▶ Work to complete
Look below for the line holding "- Dnes je 24.7.2026" and the line holding "má svátek Libor". Repeat those two and everything between, exactly.

******************************

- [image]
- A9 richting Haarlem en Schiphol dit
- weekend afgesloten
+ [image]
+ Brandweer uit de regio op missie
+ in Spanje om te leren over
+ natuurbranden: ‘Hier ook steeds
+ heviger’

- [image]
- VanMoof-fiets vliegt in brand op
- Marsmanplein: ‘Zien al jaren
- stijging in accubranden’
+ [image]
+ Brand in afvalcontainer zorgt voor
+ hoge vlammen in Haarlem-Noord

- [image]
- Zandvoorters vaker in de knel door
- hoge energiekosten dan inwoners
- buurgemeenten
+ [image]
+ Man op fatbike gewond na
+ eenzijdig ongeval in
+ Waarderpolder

******************************

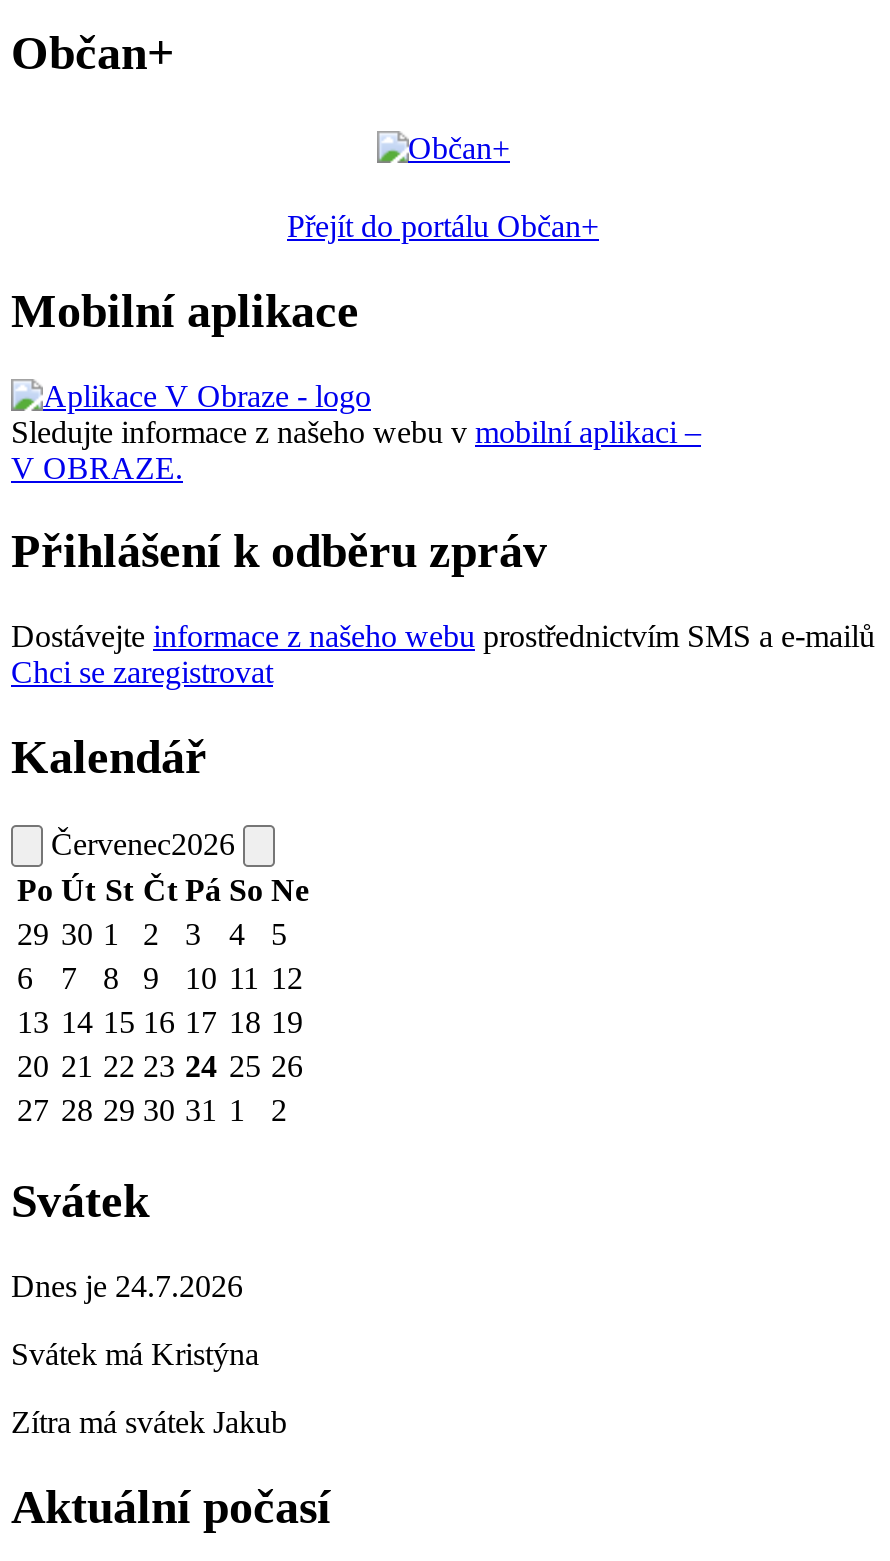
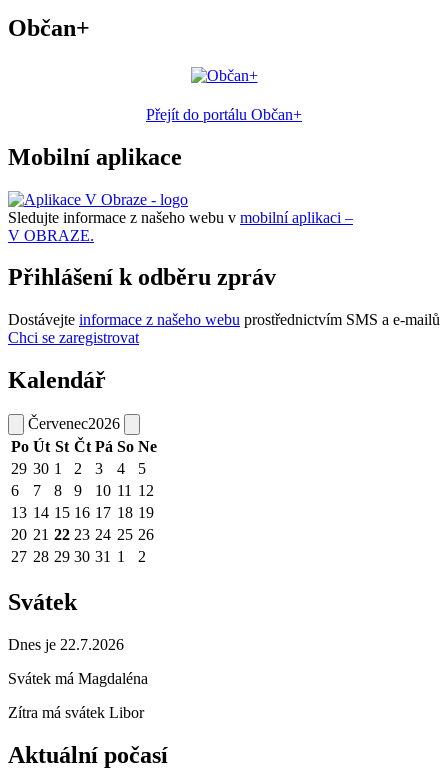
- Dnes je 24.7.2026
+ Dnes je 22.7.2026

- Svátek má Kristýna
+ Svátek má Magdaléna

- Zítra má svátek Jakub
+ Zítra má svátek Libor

******************************

▶ Output below
- Dnes je 24.7.2026
+ Dnes je 22.7.2026

- Svátek má Kristýna
+ Svátek má Magdaléna

- Zítra má svátek Jakub
+ Zítra má svátek Libor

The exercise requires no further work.